- **REQUIREMENT**: Take from the material every line that contains the word "background".

- **GIVEN RECORDS**:
——
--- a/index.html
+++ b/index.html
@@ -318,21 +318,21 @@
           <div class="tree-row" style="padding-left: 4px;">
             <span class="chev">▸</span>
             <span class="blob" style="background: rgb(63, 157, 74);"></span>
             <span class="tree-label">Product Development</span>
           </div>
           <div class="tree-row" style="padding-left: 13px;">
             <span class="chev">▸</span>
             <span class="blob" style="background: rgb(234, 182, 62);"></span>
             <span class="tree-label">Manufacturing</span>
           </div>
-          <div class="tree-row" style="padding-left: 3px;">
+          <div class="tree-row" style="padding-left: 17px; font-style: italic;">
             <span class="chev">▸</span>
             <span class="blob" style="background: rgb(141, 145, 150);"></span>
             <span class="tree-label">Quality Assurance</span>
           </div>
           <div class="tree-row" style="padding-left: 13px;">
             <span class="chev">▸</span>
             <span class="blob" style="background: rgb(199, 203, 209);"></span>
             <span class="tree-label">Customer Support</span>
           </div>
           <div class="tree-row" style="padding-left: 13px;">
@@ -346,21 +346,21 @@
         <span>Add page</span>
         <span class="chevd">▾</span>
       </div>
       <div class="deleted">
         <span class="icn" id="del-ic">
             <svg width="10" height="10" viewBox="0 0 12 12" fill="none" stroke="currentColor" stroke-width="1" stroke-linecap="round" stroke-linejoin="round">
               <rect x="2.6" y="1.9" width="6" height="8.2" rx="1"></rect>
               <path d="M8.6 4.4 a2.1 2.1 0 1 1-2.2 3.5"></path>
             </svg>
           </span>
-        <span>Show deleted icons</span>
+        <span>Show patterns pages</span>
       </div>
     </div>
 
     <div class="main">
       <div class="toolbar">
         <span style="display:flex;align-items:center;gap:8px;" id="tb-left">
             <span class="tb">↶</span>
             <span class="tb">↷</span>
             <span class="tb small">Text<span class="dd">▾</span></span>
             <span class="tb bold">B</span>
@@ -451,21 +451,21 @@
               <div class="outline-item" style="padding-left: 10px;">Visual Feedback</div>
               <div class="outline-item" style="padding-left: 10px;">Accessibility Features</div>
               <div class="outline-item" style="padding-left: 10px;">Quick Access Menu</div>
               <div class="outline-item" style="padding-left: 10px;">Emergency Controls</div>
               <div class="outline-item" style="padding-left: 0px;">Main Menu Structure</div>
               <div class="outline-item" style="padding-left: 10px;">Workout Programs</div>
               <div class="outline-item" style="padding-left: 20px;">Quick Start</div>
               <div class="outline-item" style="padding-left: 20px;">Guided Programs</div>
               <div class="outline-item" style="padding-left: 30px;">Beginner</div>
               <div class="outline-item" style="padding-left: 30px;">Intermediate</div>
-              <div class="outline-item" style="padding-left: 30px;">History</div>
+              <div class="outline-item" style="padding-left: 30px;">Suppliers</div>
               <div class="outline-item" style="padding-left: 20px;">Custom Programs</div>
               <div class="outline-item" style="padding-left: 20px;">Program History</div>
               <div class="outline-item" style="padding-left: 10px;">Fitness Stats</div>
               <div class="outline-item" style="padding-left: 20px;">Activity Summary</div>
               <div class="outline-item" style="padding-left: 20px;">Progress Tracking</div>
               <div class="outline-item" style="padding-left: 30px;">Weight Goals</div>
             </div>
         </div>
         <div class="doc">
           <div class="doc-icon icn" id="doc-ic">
——
- **REPLY**:
             <span class="blob" style="background: rgb(63, 157, 74);"></span>
             <span class="blob" style="background: rgb(234, 182, 62);"></span>
             <span class="blob" style="background: rgb(141, 145, 150);"></span>
             <span class="blob" style="background: rgb(199, 203, 209);"></span>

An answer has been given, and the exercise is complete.